Un lettore del Journal gli ha eccepito che ci vogliono un sacco di soldi, perché fare l’imprenditore politico è una cosa che si possono permettere solo i ricchi o gli amici dei banchieri, ma la contro risposta del signore cassa integrato è stata che “lui ha solo i soldi del libretto postale della nonna da investire”, ecco perché vuole sapere se ci si può presentare in un solo collegio!

Dalla curiosa richiesta del disoccupato capiamo che fare politica, nell’immaginario collettivo, non c’entra più nulla con il “bene comune”, ma sembra sia diventato un normale investimento, una attività come un’altra per campare e tirare la giornata.

Nessuna sorpresa, per carità! Infatti, se solo pensiamo che in Italia oggi (dati ISTAT) sono attualmente circa 3.000.000 i cittadini che vivono di politica, di cosa ci meravigliamo!

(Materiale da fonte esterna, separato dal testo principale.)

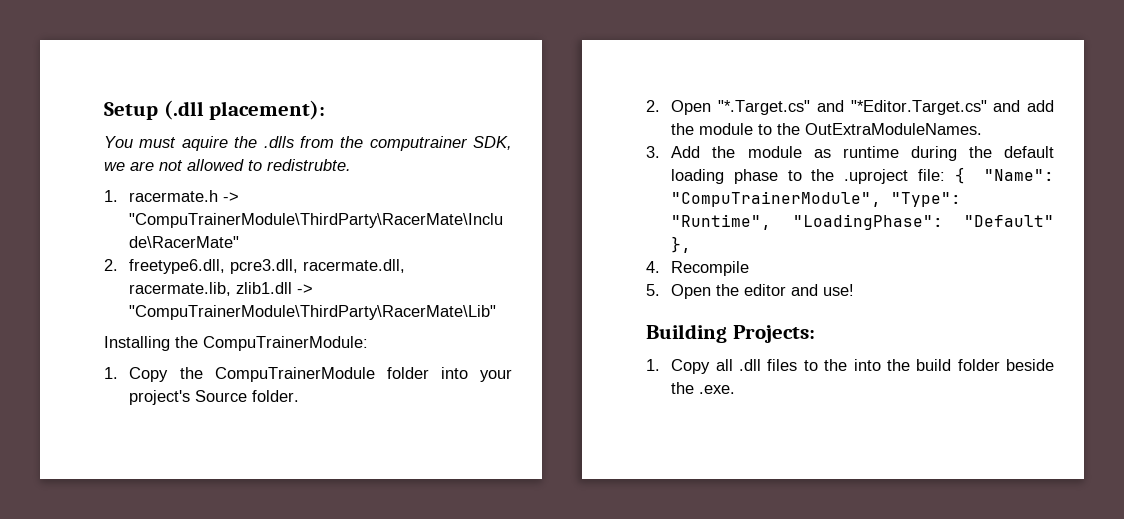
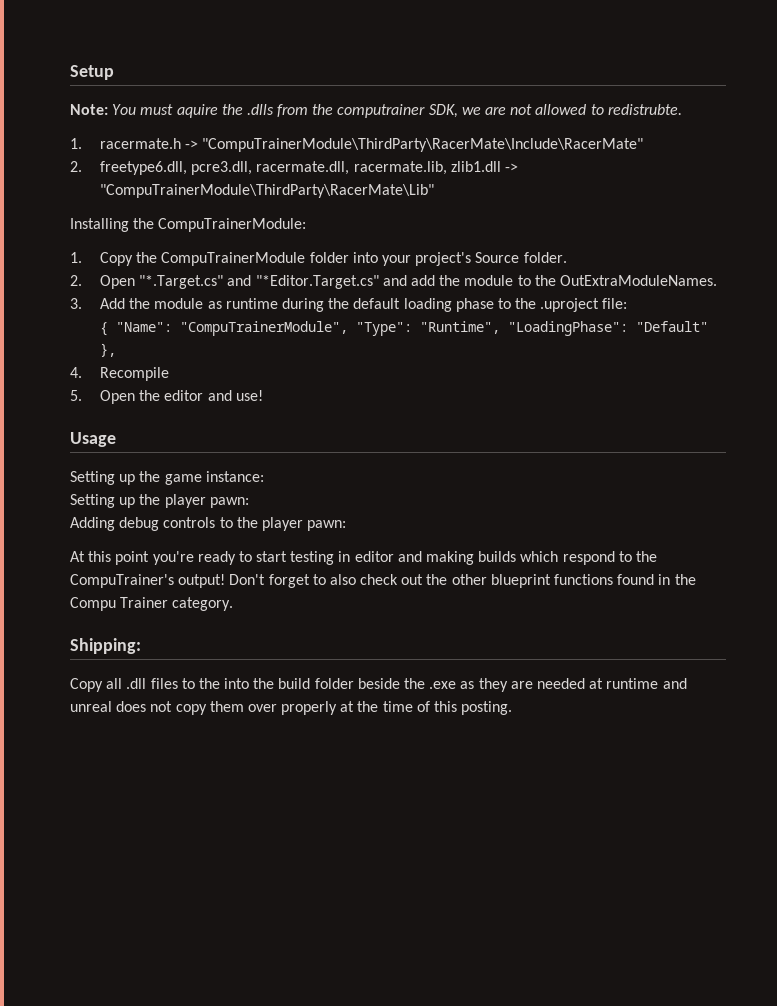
[163,100,326,120] (.dll placement): // -> [70,104,108,115] // Note:
(945, 175) none -> (628, 303) //
[646,324,815,343] [646,359,660,371] Building Projects: // 1. -> [70,432,116,447] [70,471,264,485] [70,494,249,508] [70,517,347,531] [70,551,657,565] [70,574,696,588] [70,597,234,611] [70,638,141,654] Usage // Setting up the game instance: // Setting up the player pawn: // Adding debug controls to the player pawn: // At this point you're ready to start testing in editor and making builds which respond to the CompuTrainer's output! Don't forget to also check out the other blueprint functions found in the Compu Trainer category. // Shipping: //
[699,385,736,394] .exe. -> [429,678,687,692] [70,701,513,715] .exe as they are needed at runtime and unreal does not copy them over properly at the time of this posting.

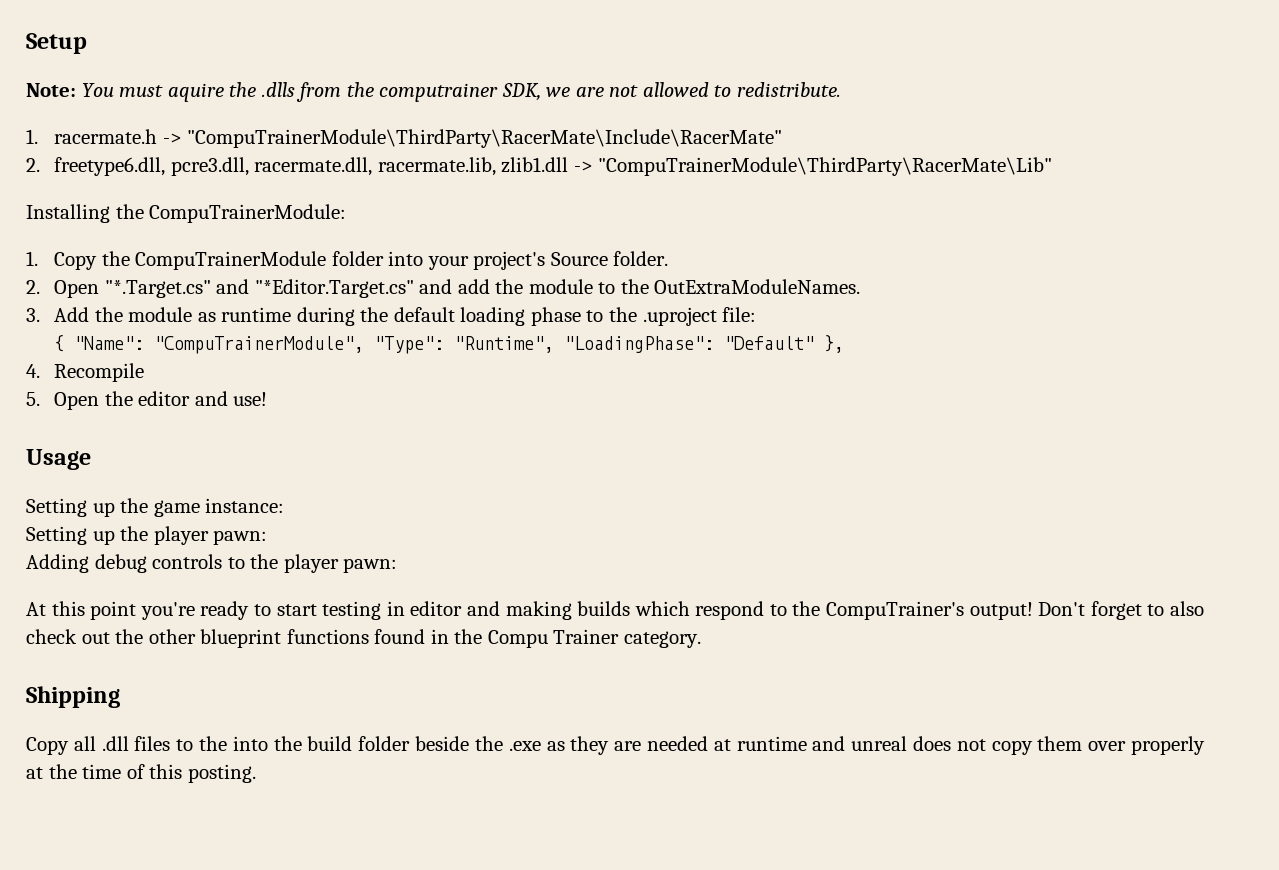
[607,104,682,115] redistrubte. -> [737,82,842,97] redistribute.
[70,638,141,654] Shipping: -> [26,686,120,708] Shipping

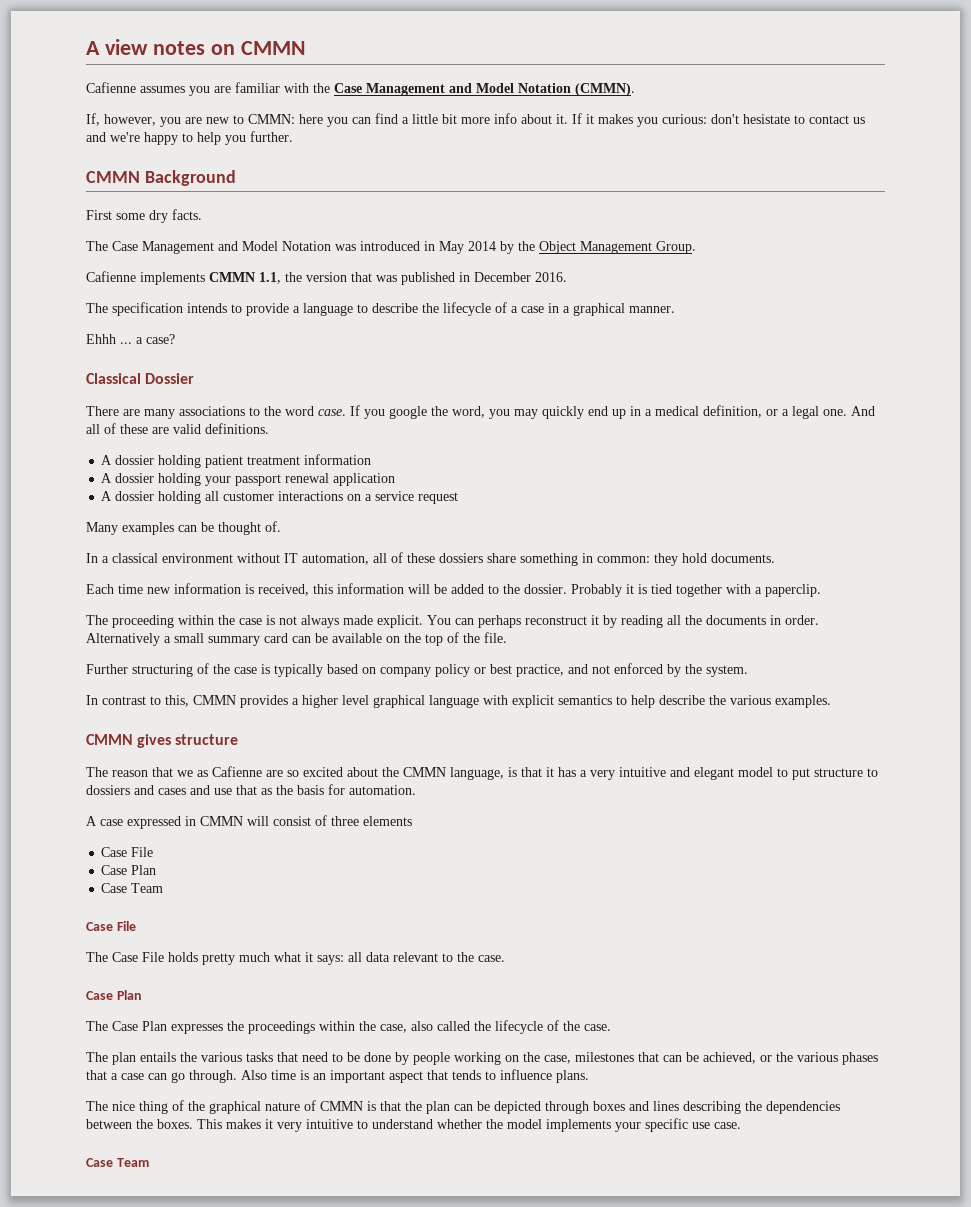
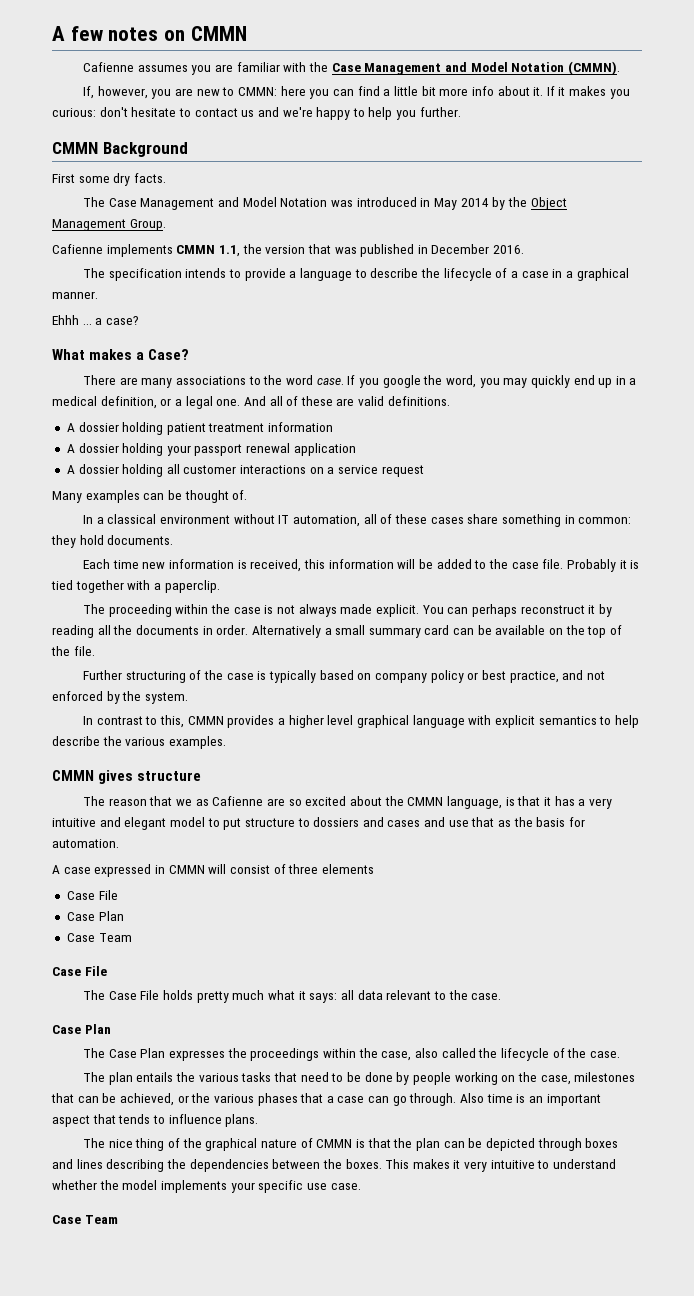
[86,39,148,55] A view -> [52,26,103,41] A few
[743,114,790,124] hesistate -> [131,107,177,117] hesitate
[86,373,195,384] Classical Dossier -> [52,349,190,360] What makes a Case?
[439,553,483,563] dossiers -> [430,517,464,524] cases
[524,584,567,594] dossier. -> [511,559,564,569] case file.

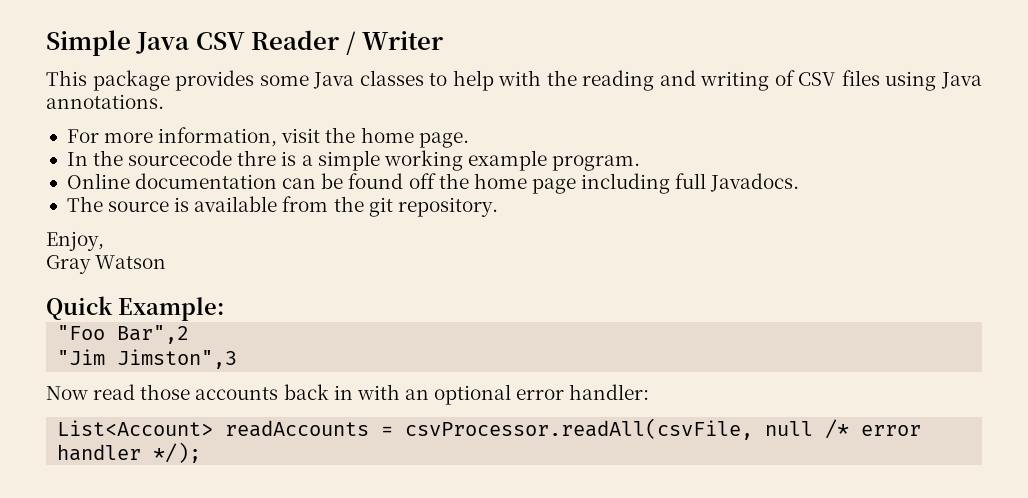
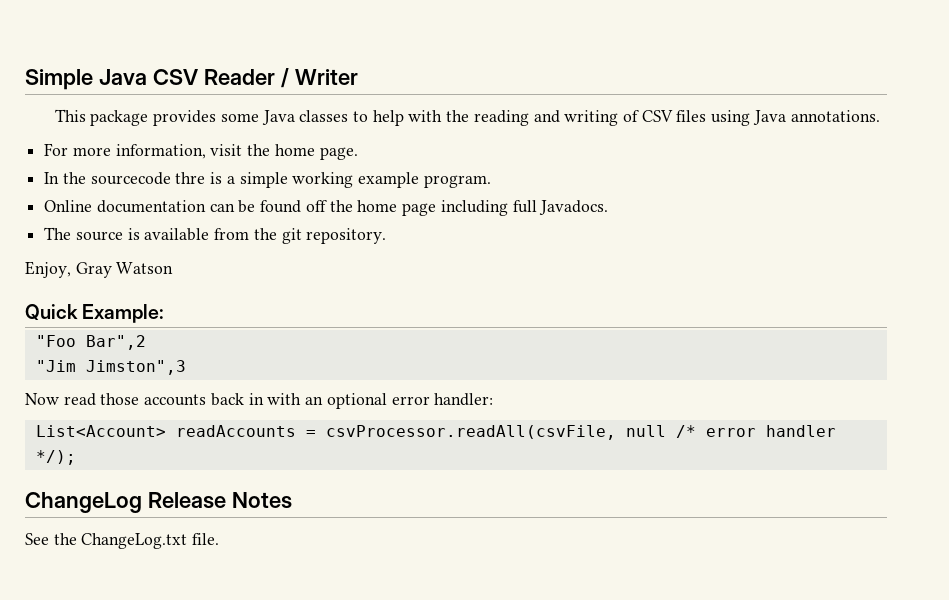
(104, 241) // -> (71, 269) none
(202, 452) none -> [25,492,292,513] [25,533,220,549] // ChangeLog Release Notes // See the ChangeLog.txt file.

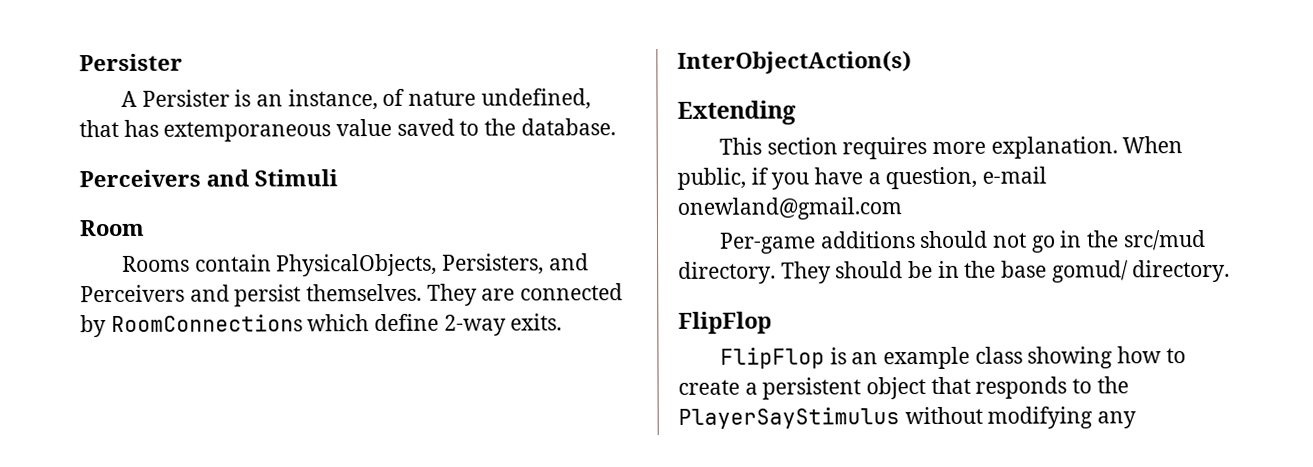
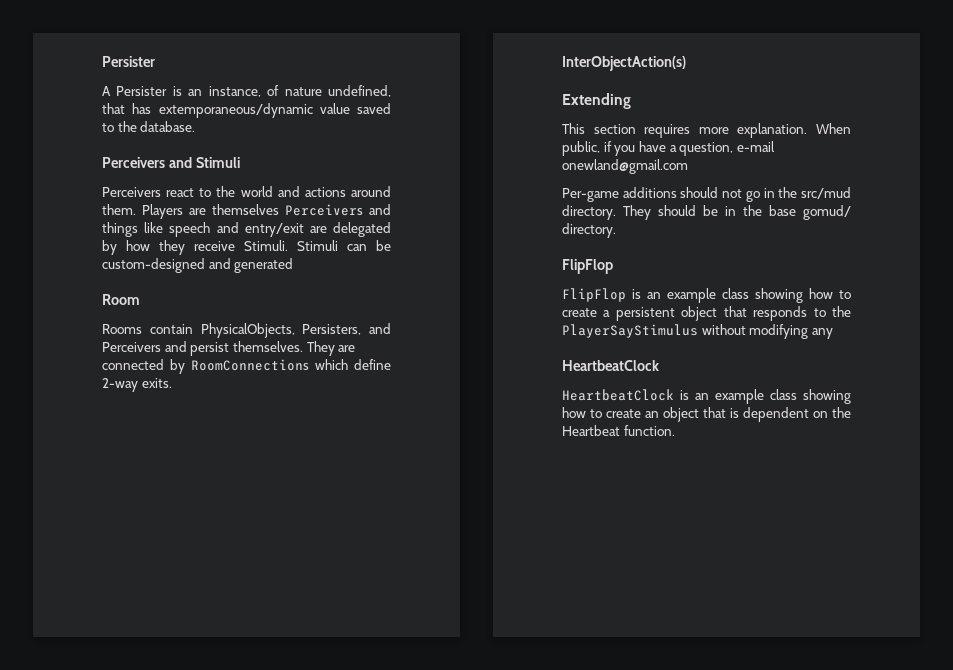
[163,121,332,142] extemporaneous -> [158,103,313,118] extemporaneous/dynamic
(338, 178) none -> [102,186,391,197] [102,204,391,219] [102,222,391,237] [102,240,391,255] [102,258,294,273] // Perceivers react to the world and actions around them. Players are themselves Perceivers and things like speech and entry/exit are delegated by how they receive Stimuli. Stimuli can be custom-designed and generated
(1137, 420) none -> [562,360,659,371] [562,389,851,404] [562,407,851,422] [562,425,675,436] // HeartbeatClock // HeartbeatClock is an example class showing how to create an object that is dependent on the Heartbeat function.

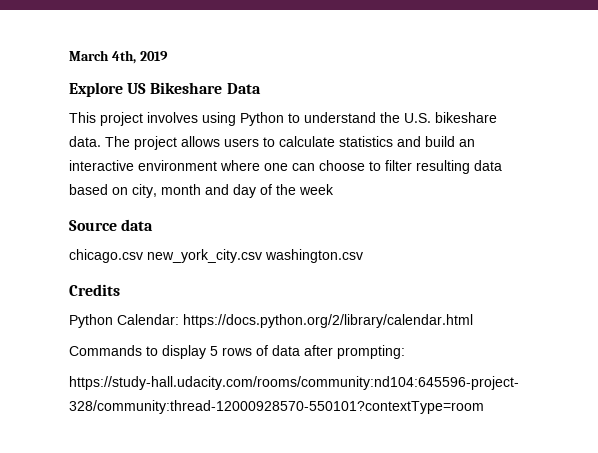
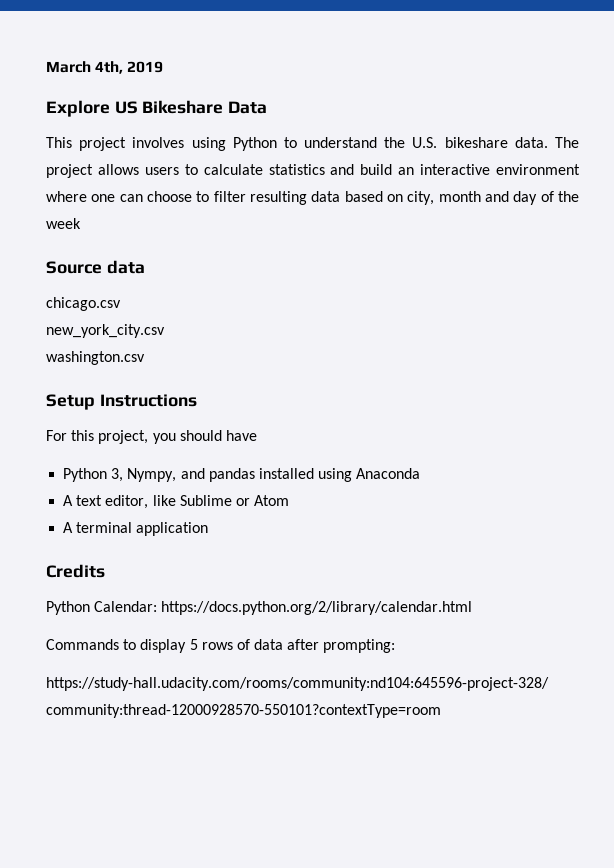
(143, 256) none -> (121, 304) //
(262, 256) none -> (165, 331) //
(363, 256) none -> [46,394,197,410] [46,430,257,444] [63,468,421,482] [63,495,290,509] [63,522,209,536] // Setup Instructions // For this project, you should have // Python 3, Nympy, and pandas installed using Anaconda // A text editor, like Sublime or Atom // A terminal application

D’altronde, da sempre si prende il lavoro dove c’è, non è che lo si può inventare (il lavoro). La nostra unica, piccola preoccupazione è capire se una democrazia comperata dai potenti dell’economia, della finanza e dei banchieri ci garantirà la stessa libertà di prima? Capiamo che la nostra è una riflessione fuori luogo perché siamo in Italia e, oltretutto, in Occidente, ma come diceva Giulio Andreotti: “pensare male è peccato, però spesso ci si azzecca”!